Outra razão para a diferença entre os números é o próprio mercado, que demanda mais recursos relacionados a esses objetivos, em detrimento das agendas ligadas à educação ou à igualdade de gênero.

“A capacidade do tomador de apresentar projetos nessas áreas [igualdade de gênero e educação] é uma coisa que pode ser mais bem trabalhada, para que a gente tenha mais projetos ofertados ao setor nacional do fomento [dentro desses objetivos]”, afirma Prado.
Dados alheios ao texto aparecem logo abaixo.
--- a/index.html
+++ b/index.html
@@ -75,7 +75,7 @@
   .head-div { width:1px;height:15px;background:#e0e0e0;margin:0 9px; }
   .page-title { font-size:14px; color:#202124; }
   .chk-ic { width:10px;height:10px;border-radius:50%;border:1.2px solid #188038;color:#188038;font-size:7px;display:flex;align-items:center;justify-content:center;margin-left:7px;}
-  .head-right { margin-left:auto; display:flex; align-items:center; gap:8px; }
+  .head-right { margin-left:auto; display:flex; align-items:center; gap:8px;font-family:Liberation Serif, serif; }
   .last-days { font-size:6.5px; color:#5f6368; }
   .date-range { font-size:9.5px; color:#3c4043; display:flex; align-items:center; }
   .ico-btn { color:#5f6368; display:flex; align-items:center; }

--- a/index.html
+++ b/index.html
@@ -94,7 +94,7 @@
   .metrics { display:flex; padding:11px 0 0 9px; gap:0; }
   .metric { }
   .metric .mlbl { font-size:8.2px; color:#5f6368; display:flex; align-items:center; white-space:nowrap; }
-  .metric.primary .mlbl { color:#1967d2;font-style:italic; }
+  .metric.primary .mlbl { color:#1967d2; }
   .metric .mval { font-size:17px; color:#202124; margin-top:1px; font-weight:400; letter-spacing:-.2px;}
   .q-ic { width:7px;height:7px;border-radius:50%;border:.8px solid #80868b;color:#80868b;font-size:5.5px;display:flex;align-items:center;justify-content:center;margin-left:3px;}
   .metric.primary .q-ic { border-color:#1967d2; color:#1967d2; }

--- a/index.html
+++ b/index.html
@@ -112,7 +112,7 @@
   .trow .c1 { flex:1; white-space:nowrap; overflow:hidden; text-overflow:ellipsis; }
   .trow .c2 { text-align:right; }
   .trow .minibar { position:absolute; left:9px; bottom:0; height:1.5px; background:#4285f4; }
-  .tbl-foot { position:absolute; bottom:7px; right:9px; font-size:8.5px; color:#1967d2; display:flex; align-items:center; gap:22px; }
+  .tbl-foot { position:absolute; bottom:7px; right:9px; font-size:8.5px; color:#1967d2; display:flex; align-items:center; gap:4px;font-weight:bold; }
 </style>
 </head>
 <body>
Para o Pnud, o trabalho revela não só um diagnóstico, mas também uma oportunidade de aprimorar o direcionamento desses fluxos de capital.

“A gente ludicamente separa os ODS em caixinhas, mas eles são interligados. Não dá para pensar em redução de pobreza se não pensar em educação. A oportunidade é incorporar a transversalidade dos ODS nas linhas de financiamento, aproveitando as linhas que estão nos maiores objetivos”, afirma o especialista.

Com pequenos ajustes, ele diz que os recursos poderão ter um impacto maior sobre o desenvolvimento sustentável no Brasil.

O segundo vice-presidente da ABDE e presidente da Fomento Paraná, Heraldo Alves das Neves, diz que a pauta da preservação ambiental sempre foi prioridade para os bancos públicos e as agências de fomento, mas há hoje a compreensão de que é preciso ampliar o escopo de atuação. Por isso, diz, o mapeamento feito com o Pnud é visto como “um plano para direcionar o sistema de fomento como um todo”.

Até agora, 24 das 34 instituições financeiras associadas à ABDE participaram do levantamento. As outras 10 ficaram de fora ou porque entregaram informações incompletas sobre suas linhas, ou porque não puderam contribuir a tempo para o trabalho.

No entanto, Neves diz que a intenção é completar o mapeamento nos próximos meses.

“A ideia é cercar todas as 34 associadas, para ter mais informações do alcance das nossas linhas e ao mesmo tempo dirigir, inclusive de acordo com elementos de planos de governo, aproveitar oportunidades de recursos de programas”, afirma.

Segundo ele, a partir dos resultados, as instituições de fomento poderão aprimorar seus instrumentos para potencializar o uso dos recursos, norteadas pelos objetivos da Agenda 2030.

O representante da ABDE admite que se surpreendeu com a inexpressividade dos recursos dedicados à igualdade de gênero. “Eu até esperava mais em recursos relacionados à política de gênero, mas a gente viu nos últimos anos crescer a preocupação e a destinação de recursos”, afirma.